§ **STUDY MATERIAL**:
⁂

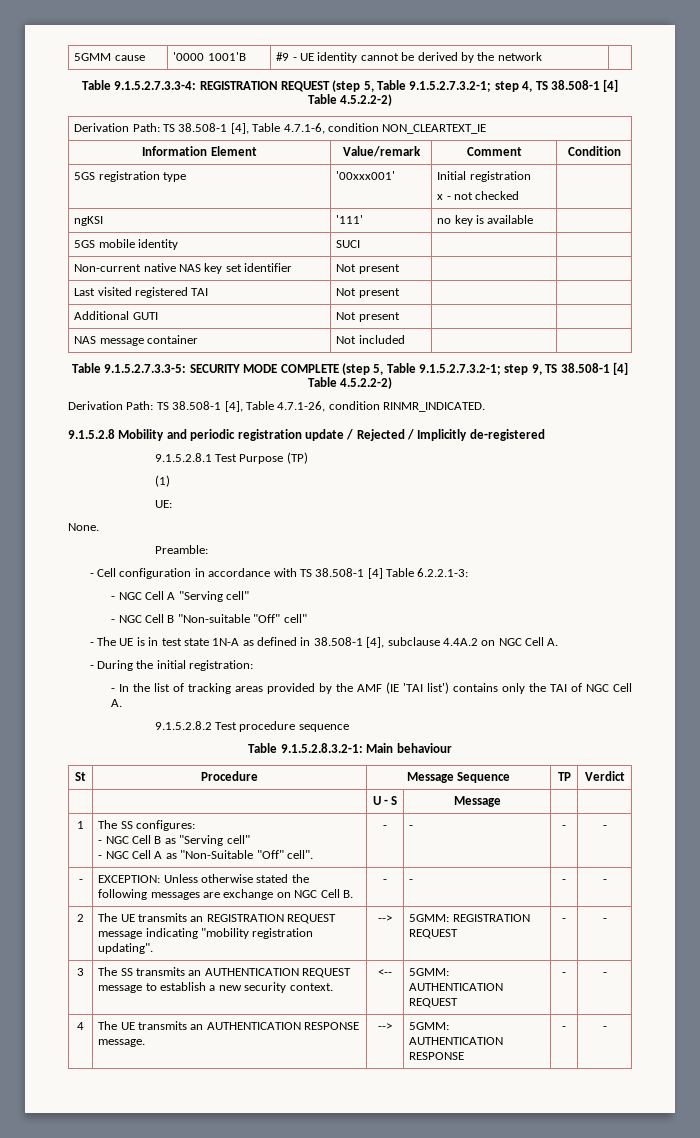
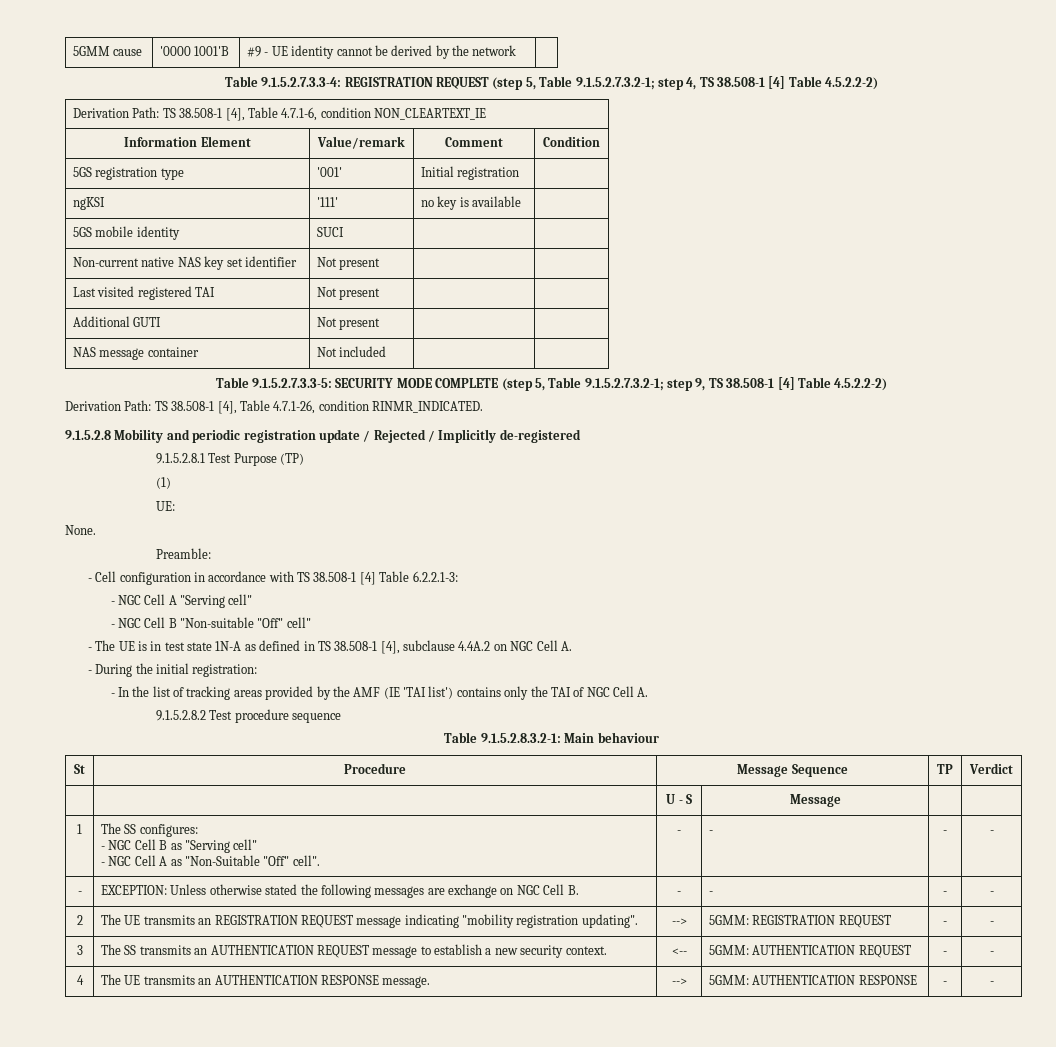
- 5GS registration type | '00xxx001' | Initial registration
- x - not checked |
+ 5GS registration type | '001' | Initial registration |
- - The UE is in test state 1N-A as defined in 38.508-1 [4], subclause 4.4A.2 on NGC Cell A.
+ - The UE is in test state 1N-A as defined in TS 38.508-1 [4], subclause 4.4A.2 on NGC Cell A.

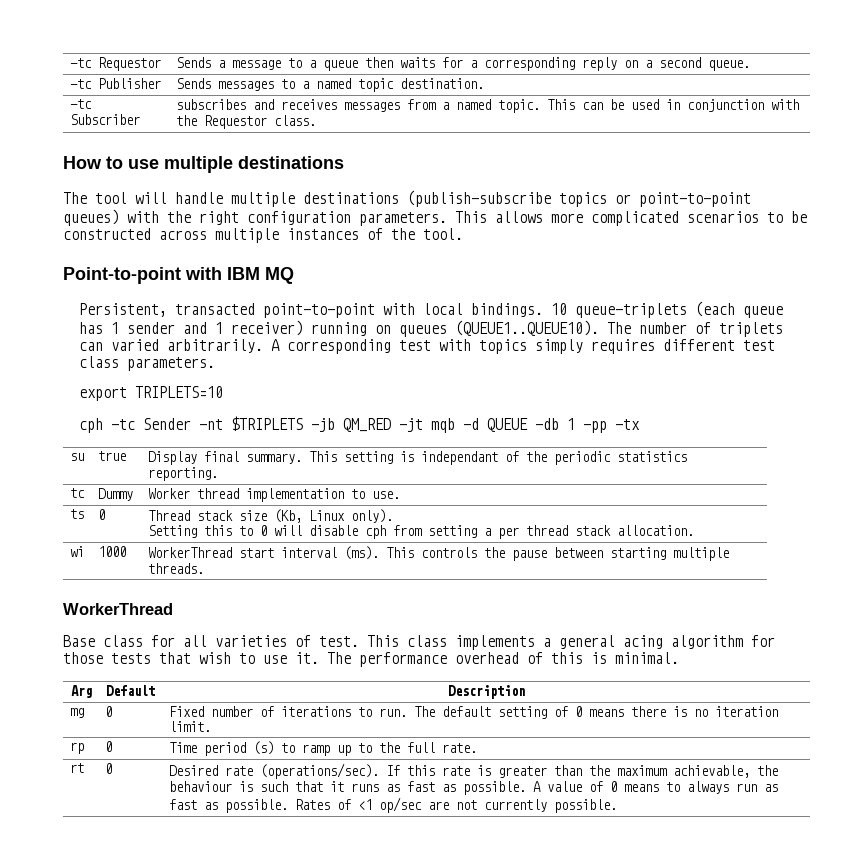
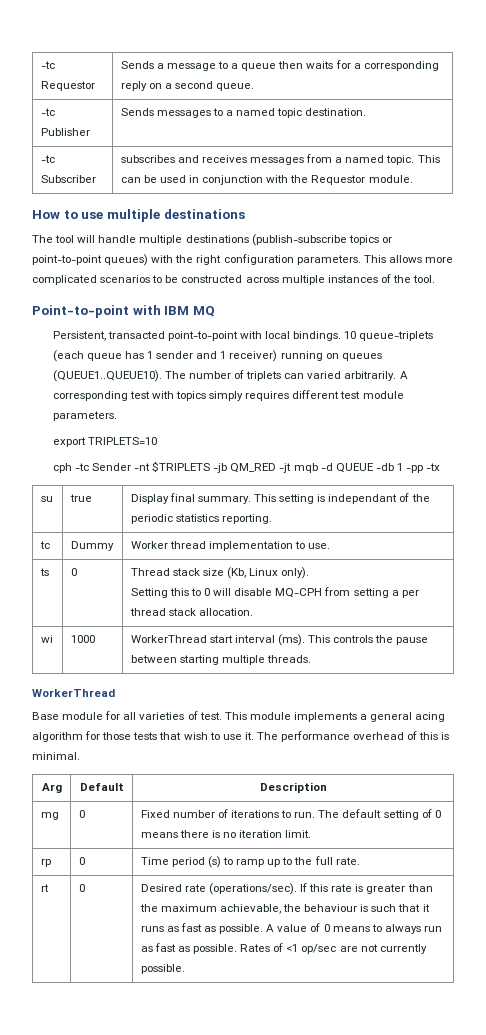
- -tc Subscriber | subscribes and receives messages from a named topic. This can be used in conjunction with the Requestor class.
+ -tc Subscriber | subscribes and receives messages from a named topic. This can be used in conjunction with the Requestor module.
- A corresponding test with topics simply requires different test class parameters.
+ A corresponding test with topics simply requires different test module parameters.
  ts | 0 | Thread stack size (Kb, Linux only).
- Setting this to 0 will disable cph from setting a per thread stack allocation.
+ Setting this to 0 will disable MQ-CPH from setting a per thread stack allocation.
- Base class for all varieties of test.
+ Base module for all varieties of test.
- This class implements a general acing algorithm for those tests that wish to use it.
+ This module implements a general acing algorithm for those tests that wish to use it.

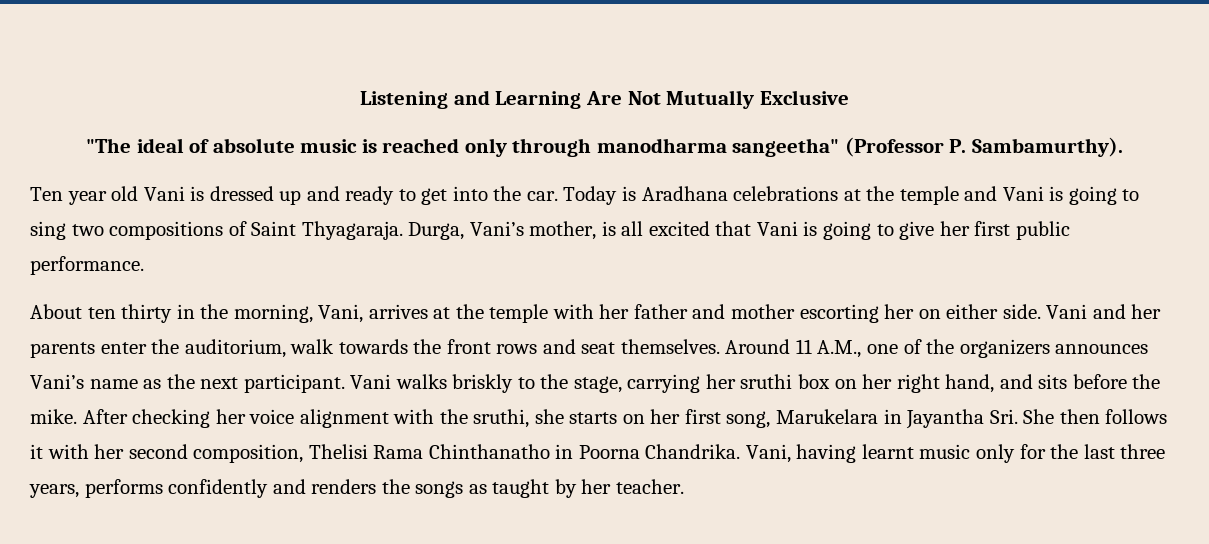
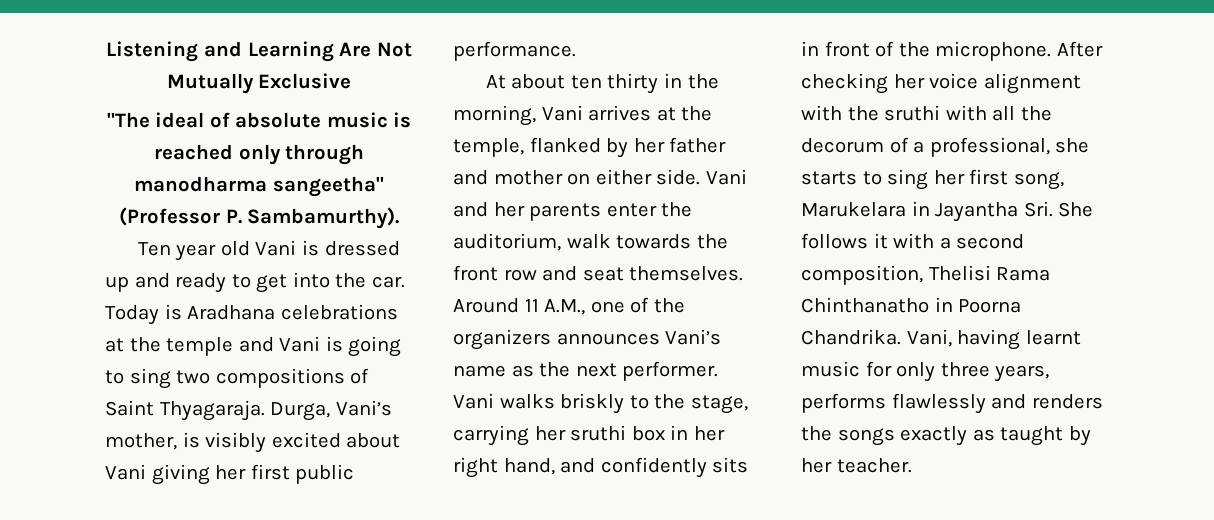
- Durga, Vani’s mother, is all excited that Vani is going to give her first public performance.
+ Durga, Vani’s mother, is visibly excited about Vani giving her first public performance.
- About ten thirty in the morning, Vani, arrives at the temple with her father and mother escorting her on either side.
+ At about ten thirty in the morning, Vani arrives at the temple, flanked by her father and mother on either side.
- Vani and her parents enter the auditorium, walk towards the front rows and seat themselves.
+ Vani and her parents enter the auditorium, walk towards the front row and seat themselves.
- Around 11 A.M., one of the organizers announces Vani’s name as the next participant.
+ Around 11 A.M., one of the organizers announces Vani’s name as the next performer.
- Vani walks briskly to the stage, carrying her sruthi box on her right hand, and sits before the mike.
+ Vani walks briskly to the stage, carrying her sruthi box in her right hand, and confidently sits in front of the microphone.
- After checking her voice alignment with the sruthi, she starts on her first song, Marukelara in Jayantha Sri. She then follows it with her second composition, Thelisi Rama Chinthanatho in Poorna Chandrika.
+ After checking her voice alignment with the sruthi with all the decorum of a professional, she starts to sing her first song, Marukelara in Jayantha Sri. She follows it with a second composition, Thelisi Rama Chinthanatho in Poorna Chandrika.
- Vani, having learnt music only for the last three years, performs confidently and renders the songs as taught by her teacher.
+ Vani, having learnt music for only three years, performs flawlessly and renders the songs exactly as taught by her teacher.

⁂

§ **TASK DIRECTIONS**: Please give again the entries word for word, starting at the first line and ending with the line that contains "defined in TS"; include both of those lines but none of the pictures.

§ **ANSWER FOR THE TASK**:
- 5GS registration type | '00xxx001' | Initial registration
- x - not checked |
+ 5GS registration type | '001' | Initial registration |
- - The UE is in test state 1N-A as defined in 38.508-1 [4], subclause 4.4A.2 on NGC Cell A.
+ - The UE is in test state 1N-A as defined in TS 38.508-1 [4], subclause 4.4A.2 on NGC Cell A.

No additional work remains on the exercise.